Using the method above and the values that you calculated in Task 2.3, create a variable `end_time` to save the timestamp for the last measurement in your dataset.

```python
end_time = time_stamp + pd.Timedelta(..., ...)
```

In [135]:
# Your code goes here

### Task 2.5

Now you should have the start time (`time_stamp`), the end time (`end_time`) and you should know how many points you have in your data. This should be sufficient for you to create a time vector with the datetimes of all your records. To do that, use the functionn `date_range` from `pandas`, which is similar to the `numpy.range`. The first argument is the start date, the second argument is the end date, and the argument `periods` is the number of elements that you want in yout range (or the length of your record).

```python
time_utc = pd.date_range(start=..., end=..., periods=...)
```

In [147]:
# Your code goes here

### Task 2.6
The final step is to convert the time to Mountain time.
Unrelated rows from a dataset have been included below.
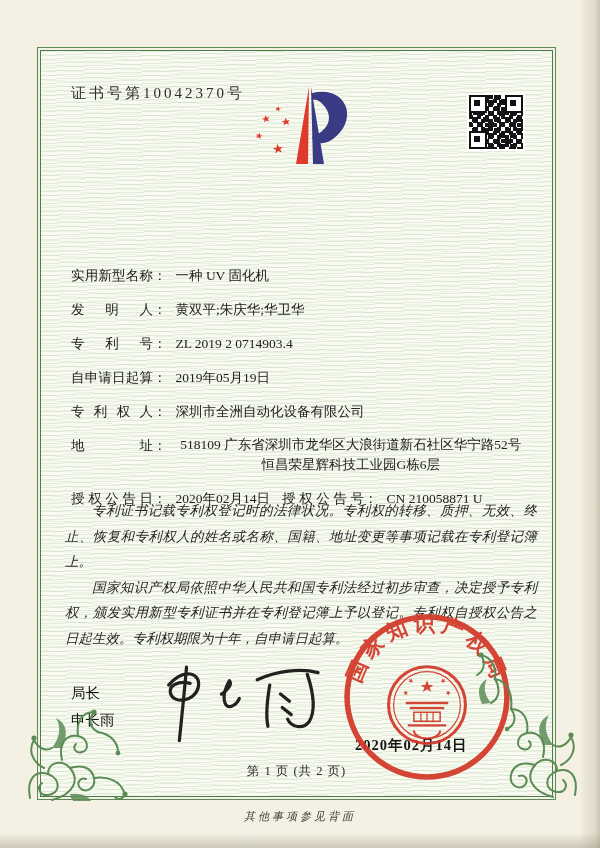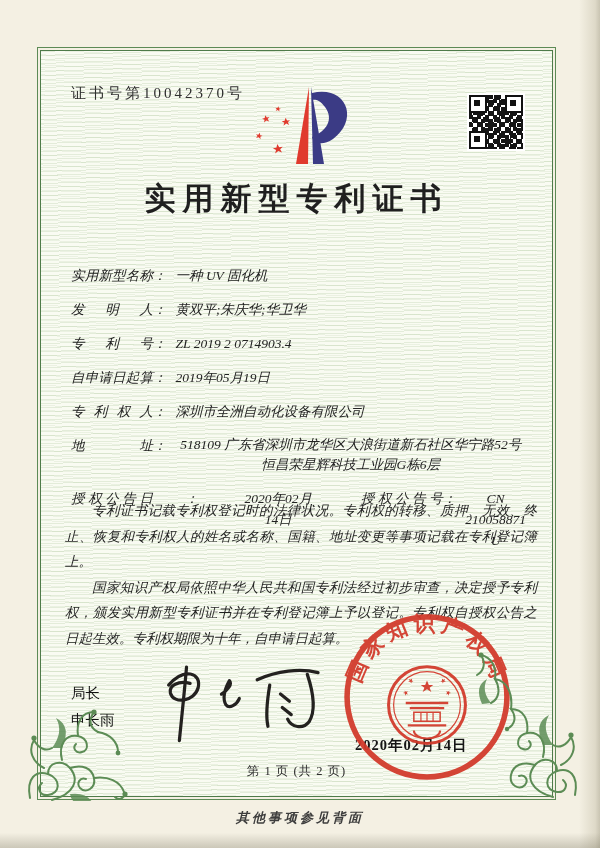--- a/index.html
+++ b/index.html
@@ -86,7 +86,6 @@
     <div class="qf bl"></div>
   </div>
 
-  <div class="title">实用新型专利证书</div>
 
   <div class="fields">
     <div class="frow">

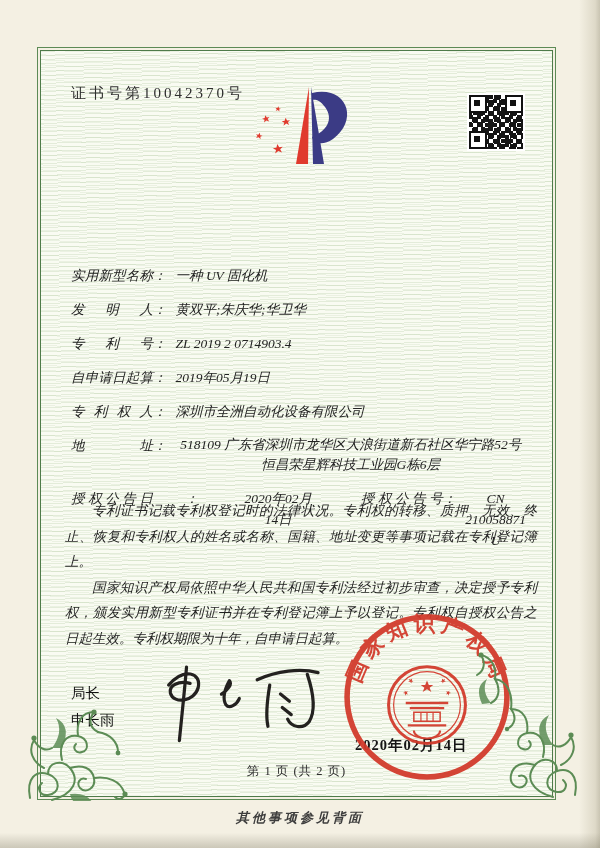--- a/index.html
+++ b/index.html
@@ -34,7 +34,7 @@
   .title{position:absolute;left:0;right:0;top:127px;text-align:center;
     font-size:31px;font-weight:700;letter-spacing:7px;color:#1f1f1f;white-space:nowrap;}
   .fields{position:absolute;left:30px;right:26px;top:214px;font-size:13.5px;color:#222;}
-  .frow{margin-bottom:13px;line-height:21px;display:flex;align-items:flex-start;font-style:italic;}
+  .frow{margin-bottom:13px;line-height:21px;display:flex;align-items:flex-start;}
   .flabel{display:inline-block;width:82px;text-align:justify;text-align-last:justify;flex:none;}
   .colon{flex:none;}
   .fvalue{margin-left:9px;text-align:center;}

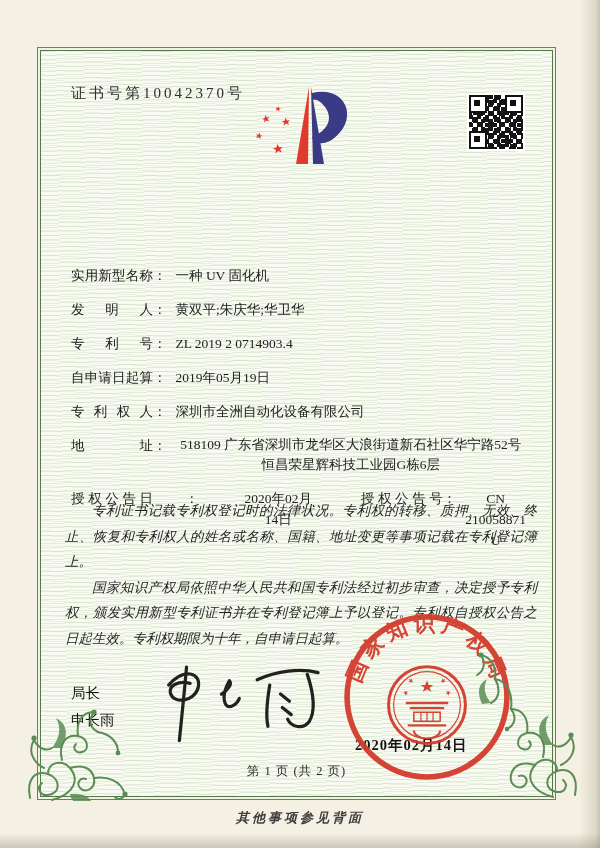--- a/index.html
+++ b/index.html
@@ -39,7 +39,7 @@
   .colon{flex:none;}
   .fvalue{margin-left:9px;text-align:center;}
   .addr .fvalue{max-width:352px;line-height:20px;}
-  .grant{display:flex;gap:32px;}
+  .grant{display:flex;}
   .pair2{margin-left:12px;display:flex;}
   .paras{position:absolute;left:24px;right:15px;top:447px;font-size:13.5px;
     font-style:italic;line-height:25.5px;color:#1f1f1f;text-align:justify;}

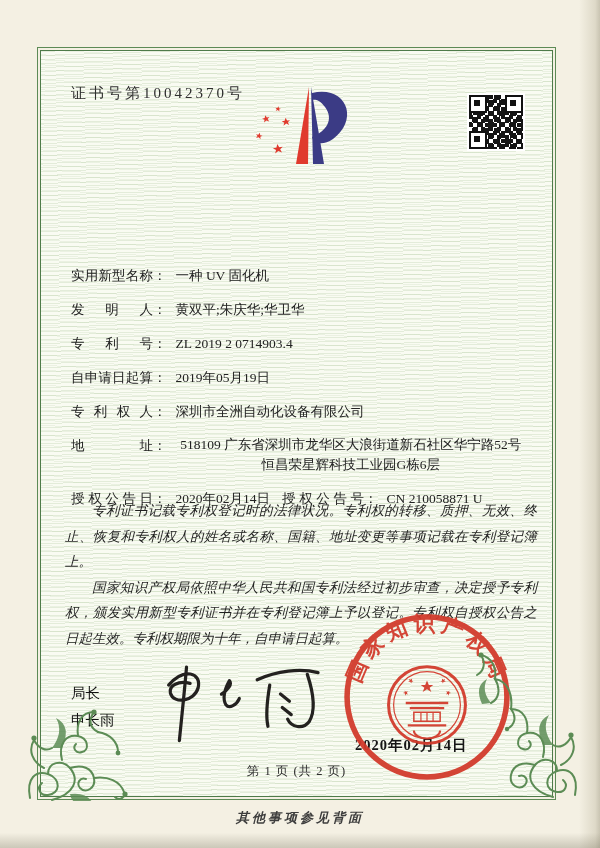--- a/index.html
+++ b/index.html
@@ -50,8 +50,8 @@
     letter-spacing:1px;color:#151515;z-index:1;white-space:nowrap;}
   .seal{position:absolute;left:300px;top:560px;z-index:2;opacity:.94;}
   .page-no{position:absolute;left:0;right:0;bottom:16px;text-align:center;font-size:12.5px;color:#2c2c2c;letter-spacing:1px;}
-  .back-note{position:absolute;left:0;right:0;top:809px;text-align:center;font-size:13px;
-    font-style:italic;letter-spacing:3px;color:#3d3d3d;font-weight:bold;}
+  .back-note{position:absolute;left:0;right:0;top:809px;text-align:center;font-size:11px;
+    font-style:italic;letter-spacing:3px;color:#3d3d3d;}
   .orn{position:absolute;z-index:3;}
   .orn-left{left:22px;top:686px;}
   .orn-right{left:458px;top:648px;transform:scaleX(-1);}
You can achieve this by doing

```python
time = time_utc.tz_convert('US/Mountain')
```

In [None]:
# Your code goes here

### Task 2.7

Combine all the steps that you used for creating the time into a function that takes as input the input the path to a given DAS .h5 file and returns a datetime vector referenced to US/Mountain time.


```python
def your_function(path_to_file):
    ...
    ...
    
    return time
```

--------
## Task 3

The data in the .h5 files is saved as strain, but for geophysics applications we're more interested in the **strain rate**. Write a function that takes as input the strain and a datetime vector and returns the strain **rate**:

$$
Strain\ Rate = \frac{Strain}{\Delta t}
$$

-------
## Task 4

- Clean up your functions.
- Combining the steps and functions that we did in the previous tasks, write a function that takes as input the path to a given DAS .h5 file and returns the strain rate and the time of each measurement as a datetime object converted to MST. 
- Document your functions with a `docstring` and use expressive variable names.